Ground Zero: Discovering Cancer
Our family was out of town when we found a lump on our youngest daughter’s back. Miranda was 3 years old. Her daddy picked her up, and she started crying inconsolably. She said it hurt to breathe and her back hurt. So we lifted her shirt and just under her right shoulder blade was a lump; it looked like someone had slid their little finger under her skin.
We could only look at each other.
A trip to the ER led to a baffled doctor who instructed us to follow up with our pediatrician when we returned home. When we left the ER, Miranda was feeling better, calmer, and the ER doctor didn’t think it was anything serious.
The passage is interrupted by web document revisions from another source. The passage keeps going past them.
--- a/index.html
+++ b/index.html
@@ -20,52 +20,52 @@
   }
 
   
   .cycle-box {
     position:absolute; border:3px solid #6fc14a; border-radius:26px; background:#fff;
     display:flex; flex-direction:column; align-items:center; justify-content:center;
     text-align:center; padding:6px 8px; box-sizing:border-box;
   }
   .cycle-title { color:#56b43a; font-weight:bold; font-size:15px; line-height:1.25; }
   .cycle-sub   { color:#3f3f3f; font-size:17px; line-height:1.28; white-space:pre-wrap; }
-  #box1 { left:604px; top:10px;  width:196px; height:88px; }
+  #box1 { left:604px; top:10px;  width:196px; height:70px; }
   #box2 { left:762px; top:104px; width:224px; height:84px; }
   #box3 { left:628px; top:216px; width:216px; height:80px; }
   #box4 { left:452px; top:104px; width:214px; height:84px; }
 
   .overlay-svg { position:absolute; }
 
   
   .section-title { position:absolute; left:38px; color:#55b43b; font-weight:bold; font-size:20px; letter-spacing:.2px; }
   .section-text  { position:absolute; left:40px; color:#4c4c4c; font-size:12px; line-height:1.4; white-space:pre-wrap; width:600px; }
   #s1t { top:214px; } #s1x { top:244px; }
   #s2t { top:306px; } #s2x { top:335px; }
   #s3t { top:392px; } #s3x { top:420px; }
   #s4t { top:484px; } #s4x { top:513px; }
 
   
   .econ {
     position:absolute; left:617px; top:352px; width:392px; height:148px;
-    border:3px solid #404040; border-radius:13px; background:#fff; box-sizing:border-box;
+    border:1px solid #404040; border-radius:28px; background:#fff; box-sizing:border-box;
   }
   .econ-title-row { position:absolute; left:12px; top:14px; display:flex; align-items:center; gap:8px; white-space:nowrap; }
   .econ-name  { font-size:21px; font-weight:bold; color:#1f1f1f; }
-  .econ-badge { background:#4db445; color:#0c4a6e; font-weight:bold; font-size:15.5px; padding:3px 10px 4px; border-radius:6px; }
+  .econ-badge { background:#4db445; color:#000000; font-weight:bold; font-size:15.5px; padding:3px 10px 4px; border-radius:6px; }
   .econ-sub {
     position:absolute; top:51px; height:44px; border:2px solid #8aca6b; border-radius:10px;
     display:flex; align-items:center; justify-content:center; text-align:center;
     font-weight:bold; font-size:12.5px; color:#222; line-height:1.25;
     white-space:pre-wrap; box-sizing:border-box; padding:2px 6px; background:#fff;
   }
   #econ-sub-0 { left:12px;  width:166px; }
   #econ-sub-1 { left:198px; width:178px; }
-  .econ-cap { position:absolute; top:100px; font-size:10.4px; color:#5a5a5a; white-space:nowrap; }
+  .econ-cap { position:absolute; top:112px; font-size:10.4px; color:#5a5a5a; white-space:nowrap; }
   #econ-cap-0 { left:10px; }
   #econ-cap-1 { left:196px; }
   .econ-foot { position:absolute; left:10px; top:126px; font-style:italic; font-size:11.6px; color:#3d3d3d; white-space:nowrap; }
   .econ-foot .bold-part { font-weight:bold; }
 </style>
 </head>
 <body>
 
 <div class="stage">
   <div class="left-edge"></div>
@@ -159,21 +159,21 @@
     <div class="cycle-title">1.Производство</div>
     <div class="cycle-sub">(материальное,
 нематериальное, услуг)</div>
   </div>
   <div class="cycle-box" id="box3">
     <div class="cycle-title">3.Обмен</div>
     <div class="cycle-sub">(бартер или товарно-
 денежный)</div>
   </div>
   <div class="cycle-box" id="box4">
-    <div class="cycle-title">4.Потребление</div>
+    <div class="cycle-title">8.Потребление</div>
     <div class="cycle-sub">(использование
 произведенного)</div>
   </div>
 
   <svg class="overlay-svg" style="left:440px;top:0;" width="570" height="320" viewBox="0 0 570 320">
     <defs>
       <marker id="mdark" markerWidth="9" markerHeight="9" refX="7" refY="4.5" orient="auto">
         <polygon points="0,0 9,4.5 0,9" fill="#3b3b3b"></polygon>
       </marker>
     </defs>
Our pediatrician, however, scheduled Miranda for an ultrasound of the lump, which led to a chest X-ray and CAT scan. These tests showed that something was in Miranda’s body that shouldn’t be, so a biopsy was scheduled. Before the day of the biopsy, Miranda got a fever over 104 and started vomiting. The pediatrician decided that with the unknown of the lump and now a high fever and vomiting, Miranda should be hospitalized.
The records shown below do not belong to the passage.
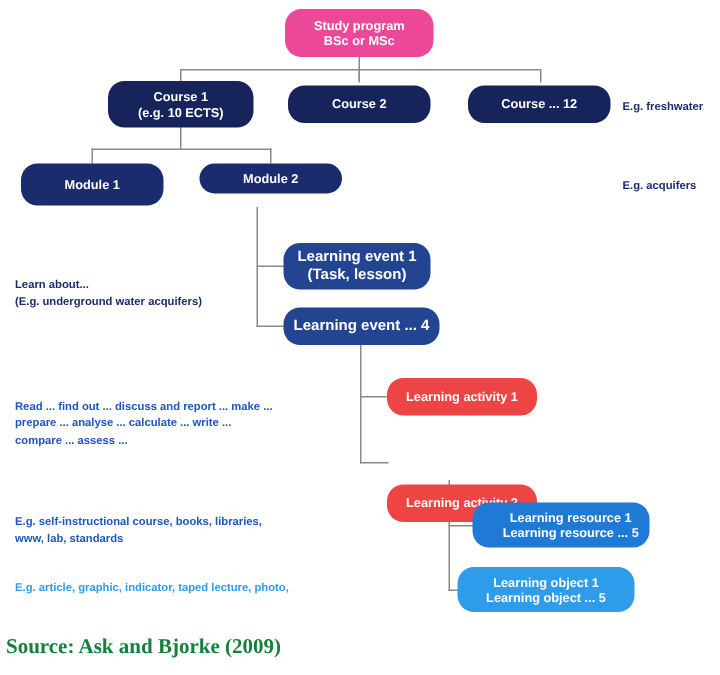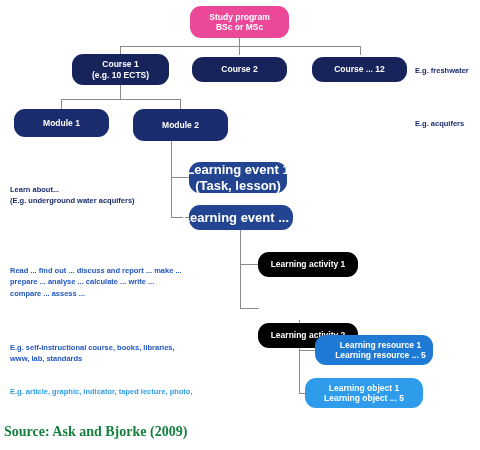--- a/index.html
+++ b/index.html
@@ -27,22 +27,22 @@
     font-weight: bold;
     line-height: 1.18;
     z-index: 3;
   }
   .node span { display: block; white-space: nowrap; }
 
   
   .tier-program  { background: #ec4899; border-radius: 11px; font-size: 8.5px; }
   .tier-course   { background: #17245c; border-radius: 11px; font-size: 8.5px; }
   .tier-module   { background: #1b2c6e; border-radius: 11px; font-size: 8.5px; }
-  .tier-event    { background: #234591; border-radius: 11px; font-size: 13px; }
-  .tier-activity { background: #000000; border-radius: 11px; font-size: 8.5px; }
+  .tier-event    { background: #234591; border-radius: 11px; font-size: 10px; }
+  .tier-activity { background: #ef4444; border-radius: 11px; font-size: 8.5px; }
   .tier-resource { background: #1f7ad6; border-radius: 11px; font-size: 8.5px; padding-left: 13px; }
   .tier-object   { background: #2f9ceb; border-radius: 11px; font-size: 8.5px; }
 
   .line {
     position: absolute;
     background: #8a8a8a;
     z-index: 1;
   }
   .vline { width: 1px; }
   .hline { height: 1px; }
@@ -114,21 +114,21 @@
   </div>
 
   <div class="node tier-course" style="left:312px; top:57px; width:95px; height:25px;">
     <span>Course ... 12</span>
   </div>
 
   <div class="node tier-module" style="left:14px; top:109px; width:95px; height:28px;">
     <span>Module 1</span>
   </div>
 
-  <div class="node tier-module" style="left:133px; top:109px; width:95px; height:32px;">
+  <div class="node tier-module" style="left:133px; top:109px; width:95px; height:20px;">
     <span>Module 2</span>
   </div>
 
   <div class="node tier-event" style="left:189px; top:162px; width:98px; height:31px;">
     <span>Learning event 1</span>
     <span>(Task, lesson)</span>
   </div>
 
   <div class="node tier-event" style="left:189px; top:205px; width:104px; height:25px;">
     <span>Learning event ... 4</span>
Never in my life did I think I would have a child battling cancer. That kind of thing happened to other people.
I had about a week to start getting used to the idea as the tests were run and the words “mass” and “tumor” were used. I didn’t know how to react. Should I be angry, bitter, depressed and hopeless, or determined, strong, encouraging and hopeful? The day before the official diagnosis, the doctors stopped by to update us on the tests. By this point — even though no one had said the word “cancer” — we knew Miranda had it. We were told that based on the location and how the tumor was presenting that it was either Rhabdomyosarcoma or Ewing’s sarcoma. I had never heard of either one.
The next day, I was alone in Miranda’s hospital room as she slept. I remember it like it was yesterday; it was a Thursday, mid afternoon, partly cloudy. I hadn’t left the hospital room in almost a week ... and the oncologist walked in. I braced myself. Miranda had Ewing’s sarcoma of the soft tissue of the chest wall. Put simply, she had a type of cancer that only children get, and it was located just under her rib cage. During the next few days, I learned that Ewing’s sarcoma is typically found in the bones. The year before Miranda’s diagnosis, there were 226 cases in the United States — it is a rare childhood cancer caused when parts of the 11 and 22 chromosomes break off and basically swap places with each other.
It is not known why this happens, and it is not inherited. I also learned that cancer in children is very different than cancer in adults. While children can get the types of cancers that adults get, it is very rare. There are about a dozen different types of cancers that only children get that are lumped together and called childhood cancers. The most common childhood cancer is leukemia. Cancers of the central nervous system and neuroblastoma are the next most common.
My daughter has cancer.
For the first month of Miranda’s treatment she was in the hospital. The view from her room was the side of the Ingram Cancer Center building, more specifically, the word “Cancer.” Day after day, I saw that word staring at me like an ugly monster, which is exactly what I think cancer is. Sometimes, when Miranda was sleeping and the room was quiet, my mind would wander, and I would imagine the worst. When that happened, I couldn’t keep all my emotions in check and the tears didn’t want to stop. I went through denial: this couldn’t be happening to my child. Then the reality sank in. I cried until there was nothing left.
I became determined to do everything I could to help my daughter survive cancer.